▸ **TASK DESCRIPTION**:
Your task is to retype every entry exactly while omitting the pictures.
>>>
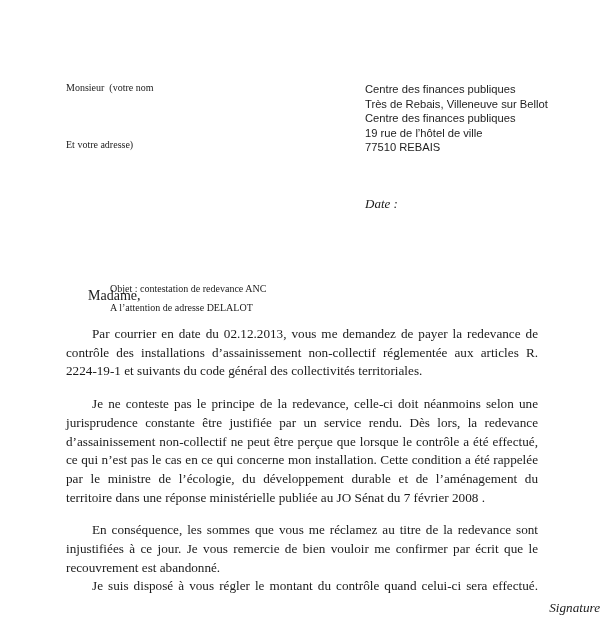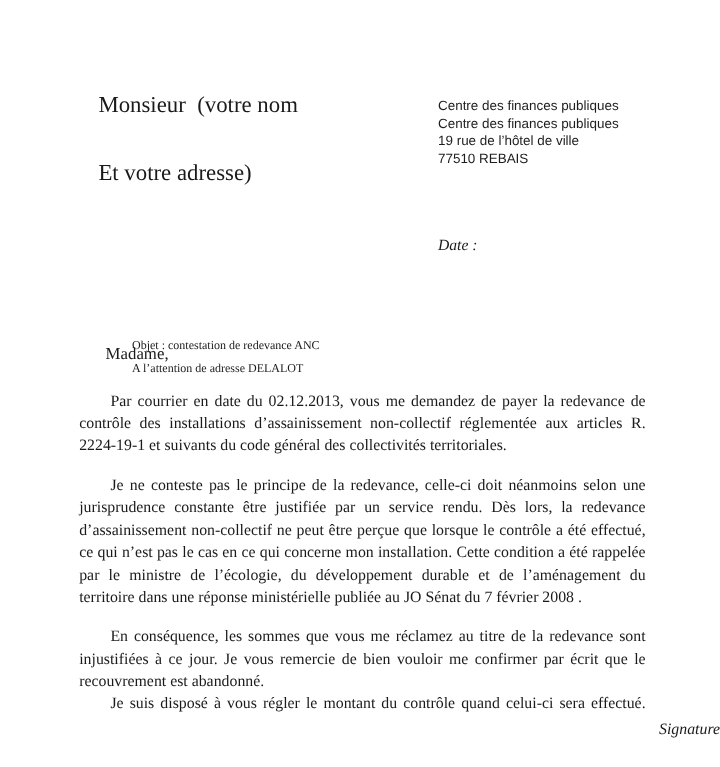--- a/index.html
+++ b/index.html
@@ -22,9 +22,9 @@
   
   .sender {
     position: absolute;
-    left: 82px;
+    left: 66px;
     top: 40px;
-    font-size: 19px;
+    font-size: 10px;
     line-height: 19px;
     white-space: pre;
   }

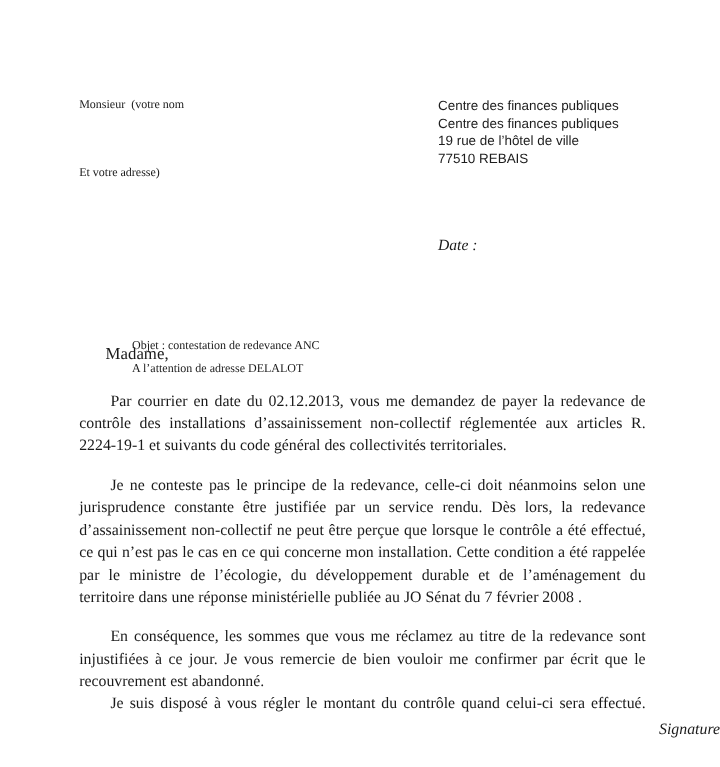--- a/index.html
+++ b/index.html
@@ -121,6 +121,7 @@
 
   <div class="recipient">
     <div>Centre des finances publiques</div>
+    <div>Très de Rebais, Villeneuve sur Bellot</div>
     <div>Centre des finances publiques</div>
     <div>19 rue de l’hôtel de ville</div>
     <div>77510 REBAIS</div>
<<<
▸ **SOLUTION**:
--- a/index.html
+++ b/index.html
@@ -22,9 +22,9 @@
   
   .sender {
     position: absolute;
-    left: 82px;
+    left: 66px;
     top: 40px;
-    font-size: 19px;
+    font-size: 10px;
     line-height: 19px;
     white-space: pre;
   }

--- a/index.html
+++ b/index.html
@@ -121,6 +121,7 @@
 
   <div class="recipient">
     <div>Centre des finances publiques</div>
+    <div>Très de Rebais, Villeneuve sur Bellot</div>
     <div>Centre des finances publiques</div>
     <div>19 rue de l’hôtel de ville</div>
     <div>77510 REBAIS</div>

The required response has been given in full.